I (inadvertently) made a comparison.
In a secondary room I have a fairly old Bel Canto DAC, with very limited USB capability because in those days USB was just emerging.
I feed it with an even older Meridian MS600, and have to use coax SPDIF.
I tested with the CCA optical, and it was noticeably worse.
But then I tried the CCA with my modern Chord Hugo 2, optical, compared with a MicroRendu over USB and found no differences.
My theory is that the old DAC is more sensitive to jitter than the new one, and the MS600 is better in that respect than the CCA.
Btw: why does jitter matter? When they invented digital music and SPDIF connection, they made the bad engineering decision to let the source control the timing. Probably influenced by turntables, where you invest in fancy mechanical engineering for stability. So people bought expensive CD players with heavy platter mechanisms. You have a digital technology, sensitive to timing at the picosecond level, and you try to solve that with a mechanical device? Stupid. Everything should be asynch, like modern USB and networks, and the DAC is responsible for its own timing. Anyway, in a classical DAC design, timing errors translate directly to amplitude errors (distortion) because they work with ramped signals — I remember reading this some twenty years ago, don’t remember exactly how.
How doesn’t matter. Jitter matters for SPDIF (including optical), more or less depending on the DAC design. Not for USB or network because they have no jitter. They cannot, because they are asynchronous. Wikipedia: jitter is the deviation from true periodicity of a presumably periodic signal. The network is not presumed periodic.
My opinion is, in this age, we can effectively forget about jitter, especially over a 1m interconnect. It’s hardly measurable, let alone auduable. The slight differences are heard in the analogue domain, not digital.
Thanks @anon97951896 for directing me to the thread about the dropouts. It’s clearly a problem with high-res files only, and perhaps improved by adding a UGreen ethernet adapter, although that doesn’t seem to have worked for everybody (see Chromecast Audio dropouts), because a buggy firmware update looks to be the root cause.
I purchased a Chromecast while it was on sale before Christmas. I figured because I was simply plugging it in through my Anthem MRX710 I wouldn’t hear a difference between streamers.
The sound was a bit thin with the chromecast, so as an experiment I purchased a demo/close out bluesoind mode 2 from a local dealer and connected it via coax to the Anthem.
Now, I like to play a game with unsuspecting guests who are not “into” audio. I invite them to sit in the living room, and while I make a drink or get a snack for them I ask them to choose a song they like on my tablet. I wait until the.misoc starts to go to the kitchen. I return with drink and/or snack. After I hand it to them I take the tablet and switch the endpoint from the chromecast to the bluesound.
Without exception and without solicitation they will ask something like, “Whoa - what did you just do?”

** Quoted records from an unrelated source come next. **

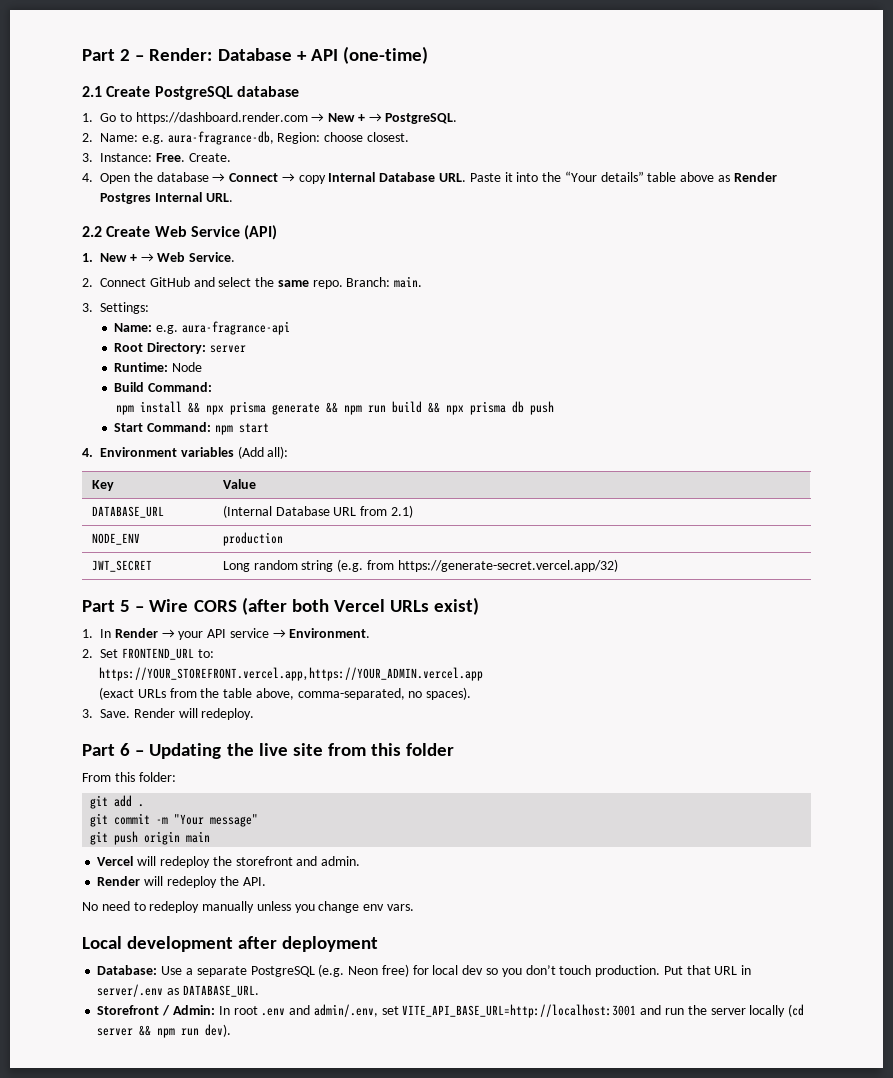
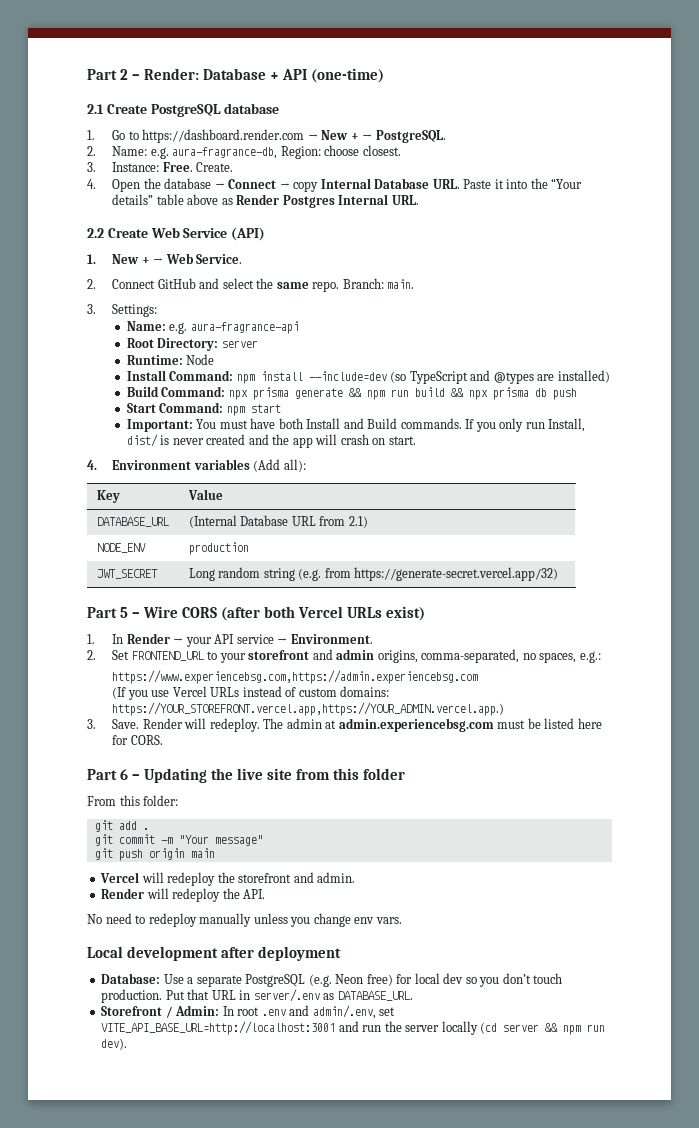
+ Install Command: npm install --include=dev (so TypeScript and @types are installed)
- Build Command:
- npm install && npx prisma generate && npm run build && npx prisma db push
+ Build Command: npx prisma generate && npm run build && npx prisma db push
+ Important: You must have both Install and Build commands. If you only run Install, dist/ is never created and the app will crash on start.
- 2. Set FRONTEND_URL to:
- https://YOUR_STOREFRONT.vercel.app,https://YOUR_ADMIN.vercel.app
- (exact URLs from the table above, comma-separated, no spaces).
+ 2. Set FRONTEND_URL to your storefront and admin origins, comma-separated, no spaces, e.g.:
+ https://www.experiencebsg.com,https://admin.experiencebsg.com
+ (If you use Vercel URLs instead of custom domains: https://YOUR_STOREFRONT.vercel.app,https://YOUR_ADMIN.vercel.app.)
+ The admin at admin.experiencebsg.com must be listed here for CORS.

I have the Beolab90 speakers from B&O and have tried the following:
Roon through CCA connected with optical
Roon through Bluesound Node 2i with optical
Oppo 105D directly to BL90s with optical
Streaming Tidal (either directly or via Roon). I have to say that the difference between the CCA and Bluesound was marginal. I like to use Carla Bruni for these tests as her voice just shines on the BL90s, and all the beautiful facets sounded 99% the same. I do not have an optimal listening setup (speaker placement) these days, but really - it was odd to see this little thing feeding a set of $80K speakers so brilliantly.
The Oppo105 has become my main source of music, and to me it is superior to the two options above. If only the UI/UX of the Oppo was a bit better … their app is such a pain.